"pcg"@goof.com ( Marc) (A.) (Lehmann ) wrote:
> > My mailer doesn't (pine)
> pine doesn't even parse rfc822 addresses (like mine) - let's face it, pine
> is the worst mailer around with regards to features, standards compliance
> etc. Everybody is free to use it, but citing pine as an example of a
> modern, average program that doesn't support utf-8 is just unrealistic ;)

Heh, I'm bound to agree. pine hasn't even supported iso-8859-1 by
default for that long, a long time it was configured just for ascii by

> (As a matter of fact, most people use netscape, outlook etc.. which
> work fine, probably kmailxxxtool does as well. All these programs are
> maintained and at least try to comply with standards).

I'm not sure about Netscape though.

> > my editor doesn't (Emacs)
> It can be taught to.

Yes, there are two bad hacks for enabling *some* UTF-8 support in Emacs,
but I think you're forgetting that this was about native support?

> I worked with vim-5.6 and utf-8 for a long time, and
> vim does have no native support.

Actually wim 6.0 is said to have native UTF-8 support, but that doesn't
change a thing for those who dont use vi/vim. :-(

> > my terminal doesn't (gnome-terminal)
> it still doesn't need to support utf-8 to display unicode - at least
> the subset you are interested in. gtk will soon support utf-8 (put
> differently: the next release will).

I know about that, thank you, but full native UTF-8 support in
gnome-terminals terminal widget still needs to implemented even when
gtk+ 2.0 is released.

> > my irc client doesn't (xchat), and lots of ordinary console text tools
> > don't.
> I have no idea what console text tools are meant to be. Most text-utils
> trivially support utf-8 (they basically don't care, and modern systems
> often offer a utf-8 locale (glibc does), which makes lots of x programs
> and text utils act wonderfully! (i can even enter utf-8 in rxvt ;)).

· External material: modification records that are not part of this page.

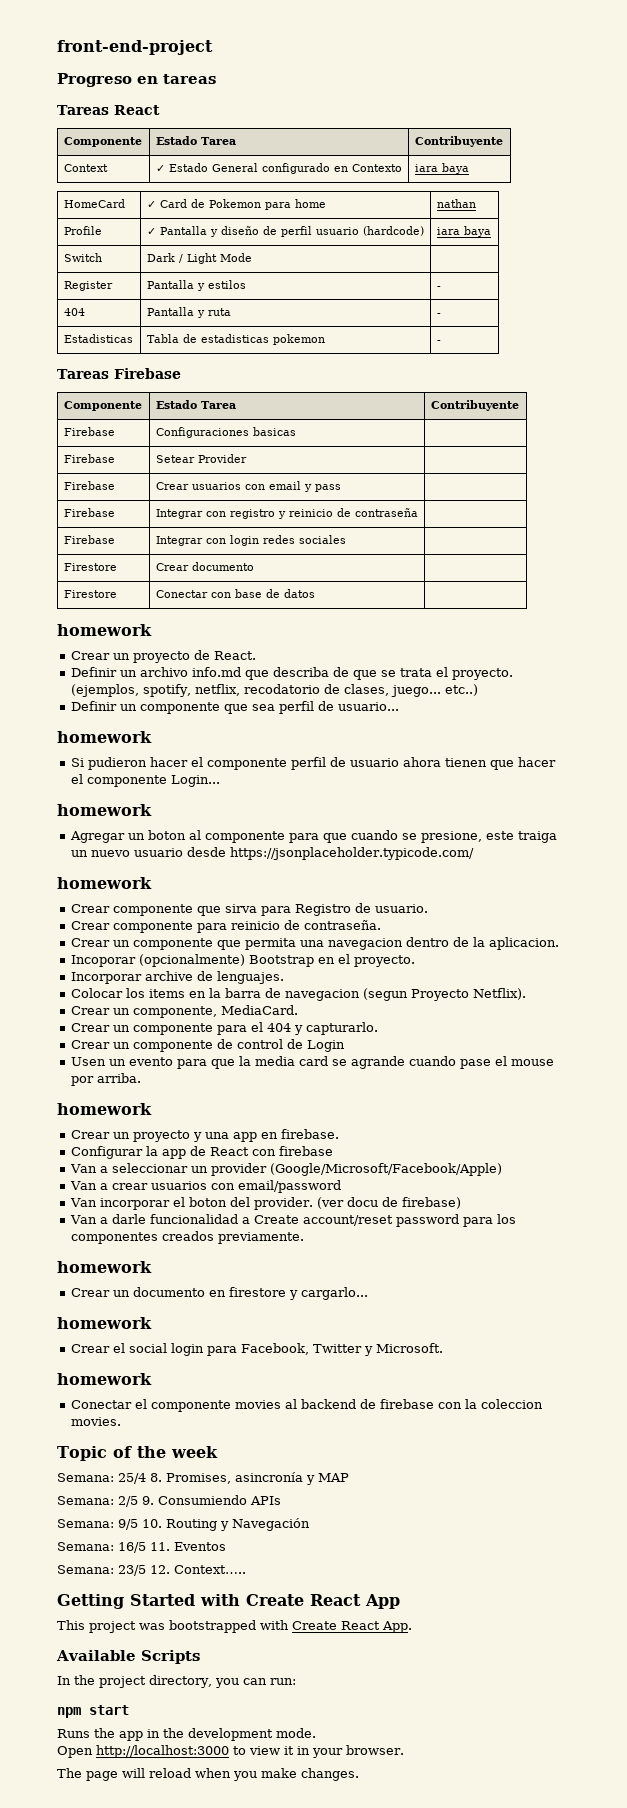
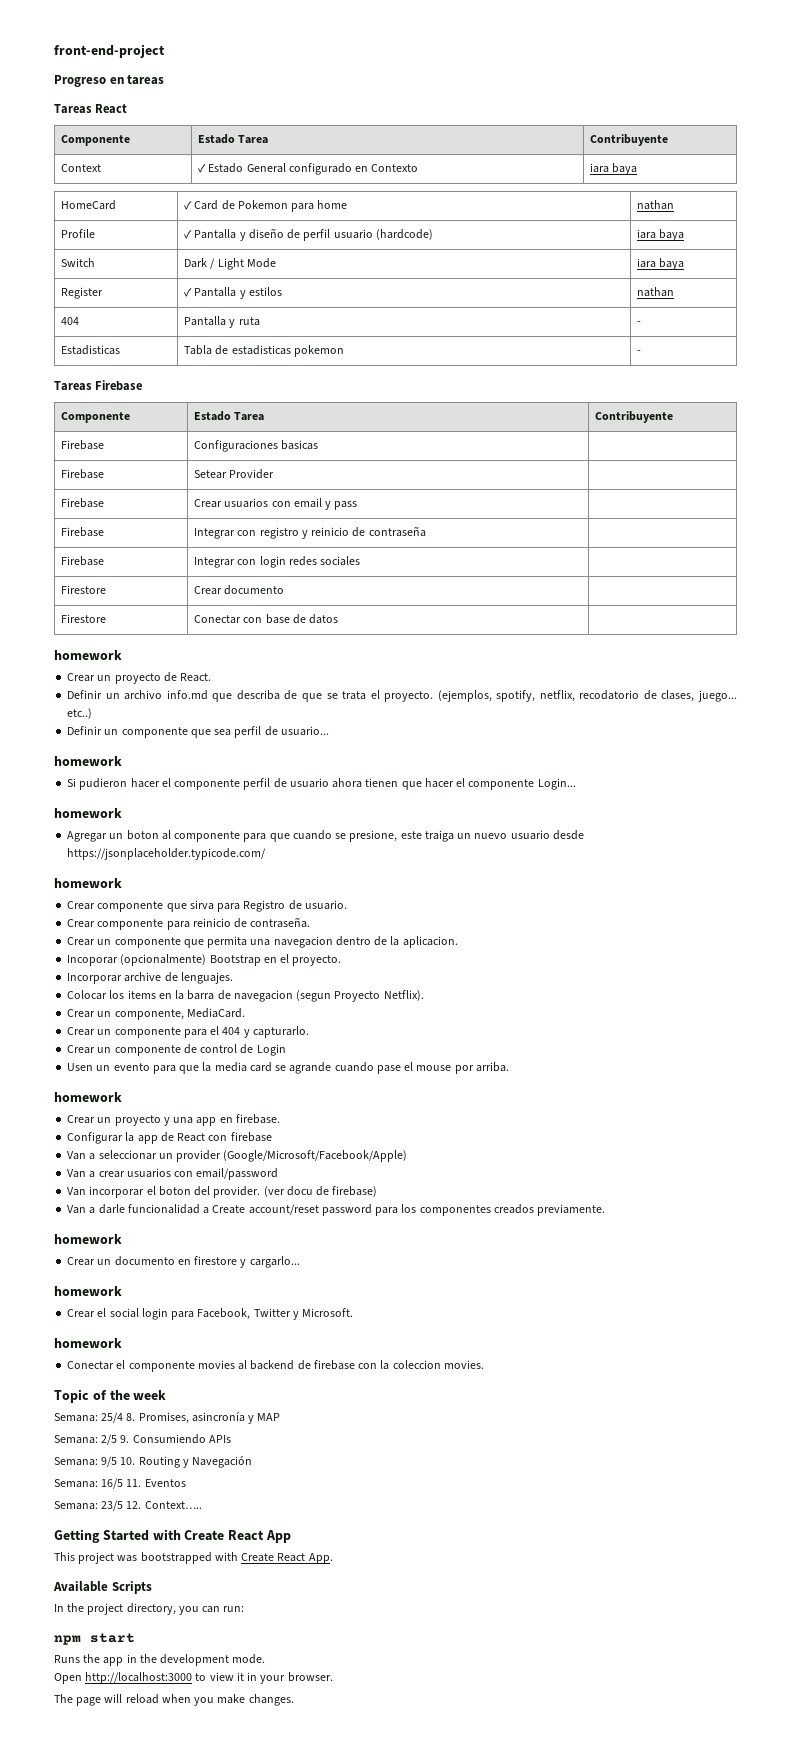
(252, 257) none -> [637,258,685,270] iara baya
(113, 286) none -> [184,288,193,297] ✓
[436,286,441,289] - -> [637,287,675,297] nathan

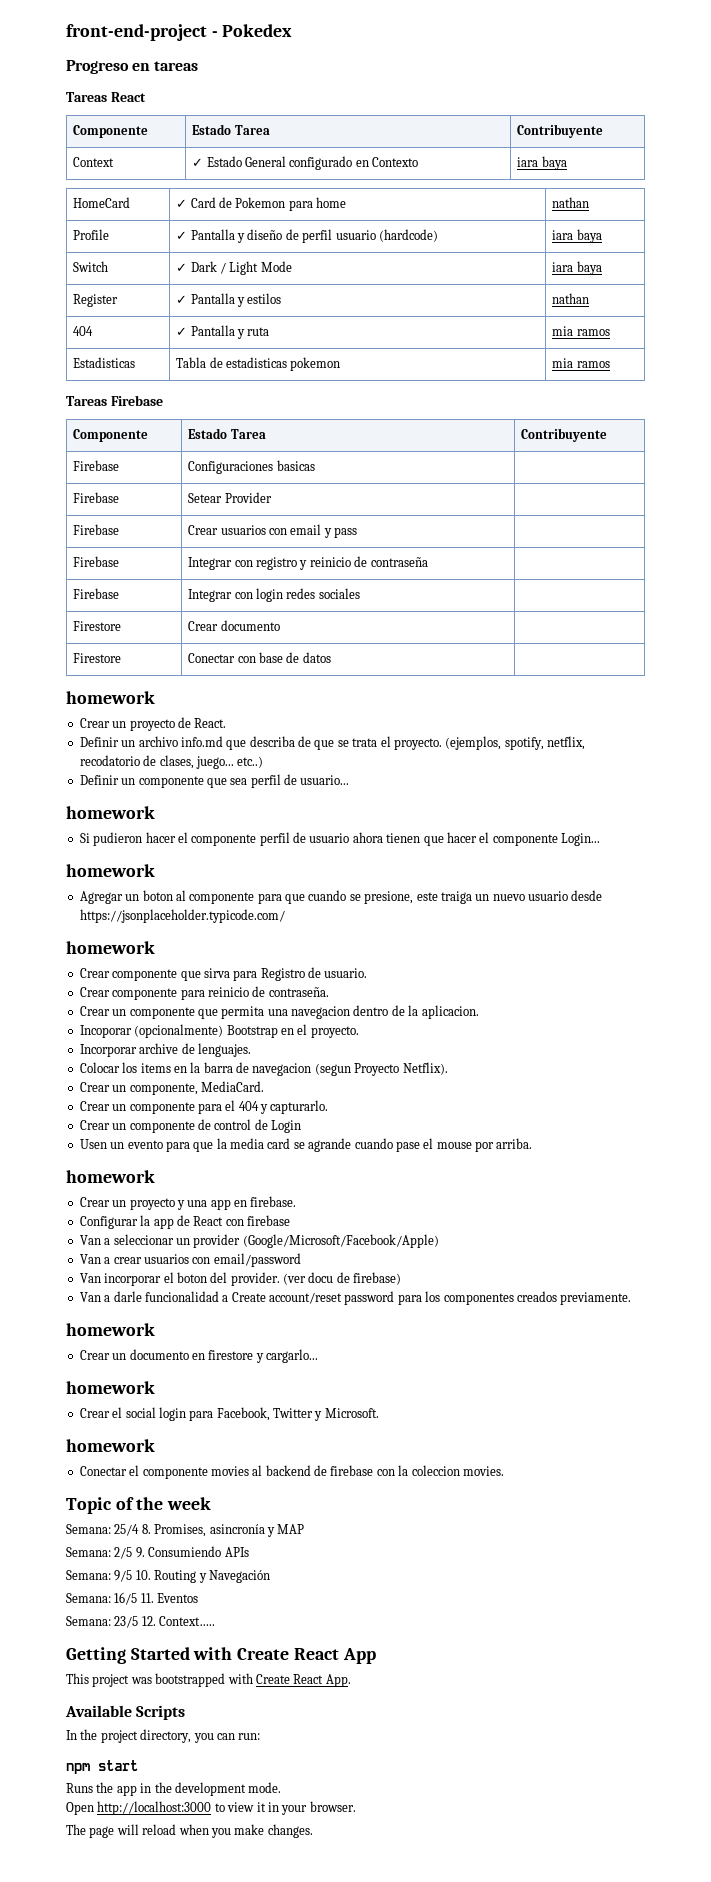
(165, 51) none -> [211,24,293,37] - Pokedex
(96, 262) none -> [176,263,188,272] ✓
(80, 321) none -> [176,327,188,336] ✓
[637,321,642,325] - -> [552,326,610,336] mia ramos
[637,350,642,354] - -> [552,358,610,368] mia ramos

I've experienced problems with multibyte characters in the past at least
with tools like less. Also, no sane UTF-8 fonts seem to be supplied by
default, so even if the tool doesn't care, it requires trickery to get
correct output.

> I think the main problm is that people aren't aware of all this.

I think the main problem is that it requires a lot of tweaking to get
even some UTF-8 support for a lot of applications, if they even claim to
support it.

> > > utf-8 support is more common than supprot for most other charsets,
> > > actually.
> >
> > Hardly compared to iso-8859-1, which I was referring to.
> Again, by far the majority of languages cnanot be represented in
> iso-8859-1. Heck, even most of europa can't, strictly speaking.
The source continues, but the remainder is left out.